# Data Structures

Data structure – a data structure is a way to structure data. There’s more to data than just simple numeric types and strings, as those are limited in their usefulness. In college, there are often computer science classes that teach data structures and algorithms, because an algorithm is a set of steps to solve a problem, and solving a problem might require the use of more advanced data structures as opposed to only using primitive things. So it’s good not only to understand what the individual data structures are, but you also need to know how and why you’d use them, and the pros and cons of using one over another.

Tree – a tree is a data structure where there are a bunch of nodes, with different levels, with nodes that are either parents or children (depending on how you are looking at it). A binary tree is a very commonly used type of tree data structure, where each parent node can only have two child nodes. This is often associated with a searching algorithm called binary search, which has logarithmic time complexity because each subsequent level reduces the search space by half. In plain English, that means a binary tree is very fast for searching.

Here is an example of a basic binary search: I am thinking of a number between 1 and 128. If you guess incorrectly, I will tell you that your answer is either too high or too low. What is the fastest way to find the answer?

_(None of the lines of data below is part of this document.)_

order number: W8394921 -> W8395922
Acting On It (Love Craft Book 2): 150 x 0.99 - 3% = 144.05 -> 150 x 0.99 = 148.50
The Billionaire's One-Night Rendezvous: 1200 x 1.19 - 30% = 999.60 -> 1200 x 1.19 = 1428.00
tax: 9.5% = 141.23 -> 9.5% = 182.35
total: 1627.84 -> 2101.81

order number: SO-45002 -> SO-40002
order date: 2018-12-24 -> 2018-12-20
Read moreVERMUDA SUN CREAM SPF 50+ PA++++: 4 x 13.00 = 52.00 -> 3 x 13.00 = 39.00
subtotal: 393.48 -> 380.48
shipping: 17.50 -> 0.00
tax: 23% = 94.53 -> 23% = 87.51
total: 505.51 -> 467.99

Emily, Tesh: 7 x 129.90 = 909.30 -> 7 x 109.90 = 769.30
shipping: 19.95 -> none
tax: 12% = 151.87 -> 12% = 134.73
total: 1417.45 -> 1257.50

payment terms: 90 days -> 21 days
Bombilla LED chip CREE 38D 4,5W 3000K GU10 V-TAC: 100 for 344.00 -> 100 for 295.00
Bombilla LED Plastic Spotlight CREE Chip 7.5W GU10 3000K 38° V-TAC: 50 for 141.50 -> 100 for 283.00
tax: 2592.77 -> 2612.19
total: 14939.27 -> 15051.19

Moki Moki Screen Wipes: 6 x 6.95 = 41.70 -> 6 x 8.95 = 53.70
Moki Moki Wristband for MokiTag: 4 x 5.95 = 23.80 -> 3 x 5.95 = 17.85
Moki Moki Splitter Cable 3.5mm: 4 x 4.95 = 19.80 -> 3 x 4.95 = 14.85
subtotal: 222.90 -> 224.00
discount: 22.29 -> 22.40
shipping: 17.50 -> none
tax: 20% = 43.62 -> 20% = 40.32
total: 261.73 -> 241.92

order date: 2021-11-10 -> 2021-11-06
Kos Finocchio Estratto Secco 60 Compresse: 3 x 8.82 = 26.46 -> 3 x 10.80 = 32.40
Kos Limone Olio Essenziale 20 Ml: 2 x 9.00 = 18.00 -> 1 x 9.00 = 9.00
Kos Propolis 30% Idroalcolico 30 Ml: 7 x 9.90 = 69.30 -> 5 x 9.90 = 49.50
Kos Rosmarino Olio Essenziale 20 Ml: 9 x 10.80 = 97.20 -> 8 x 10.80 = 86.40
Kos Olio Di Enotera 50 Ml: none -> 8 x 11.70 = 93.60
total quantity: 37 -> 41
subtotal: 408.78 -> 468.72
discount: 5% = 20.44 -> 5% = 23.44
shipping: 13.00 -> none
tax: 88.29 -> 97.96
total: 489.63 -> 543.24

You start by guessing 64. Then, if it’s 64, you’re done. But if it’s too high, you guess 32. Alternatively, if it’s too low, you guess 64+32, or 96.

So let’s say in this case it was less than 64, so your next guess is 32. Then 32 is too low, so you go in between 32 and 64, or 32+16=48. Then 48 is too high, so you guess 40. 40 is too low, so you guess 44. That’s too low, so you guess 46. However, that’s too high, so the only possible guess is 45, which is right.

64 (too high)

32 (too low)

48 (too high)

40 (too low)

44 (too low)

46 (too high)

45 (correct)

Notice how guesses are in between one another. That’s not a coincidence.

There were 128 possibilities, and you could guess it with a maximum of only 7 guesses. Much less than if you guessed every single number. There is a special relationship between the number of guesses and the number of possible numbers to guess. 27 = 128. That’s exponentiation. But the opposite of exponentiation is a logarithm. log2(128) = 7. That means it will take a maximum of 7 steps to find it, but you could potentially find it on the first try. That’s why there are separate categories of big O notation for best case, worst case, and expected case.

Binary search trees can make searches much faster. The time complexity of a binary search is much better than just going through every possible thing. Searching in a dumb way where you guess and check every single thing would have a big O notation of O(n), which is linear time, meaning it increases when you have a larger search space. By contrast, binary search is O(log(n)), which means you can increase the search space by lot and still not impact performance by much.

Not all trees are binary trees. And not all binary trees are evenly or fully fleshed out. An incomplete binary tree might have nodes that only have one child rather than two, for example. There might also be nodes with no child nodes, which are called leaf nodes.

This algorithm’s effectiveness is contingent on the proper data structure. It would not be possible to do this same thing with simple iteration or an array, or something like that. This algorithm is firmly wedded to the binary tree data structure.

The below figure shows an incomplete, unbalanced binary tree.

A heap is another kind of tree structure. Heaps are trees that can useful for things like finding the minimum or maximum value, using things called min heaps or max heaps. They can also store things quickly in a not 100% accurate way. They can be sorted approximately. This makes it easy to put stuff onto a heap, but very difficult to search for things. There are some situations where you’d rather have something be roughly correct and fast as opposed to 100% accurate and slow.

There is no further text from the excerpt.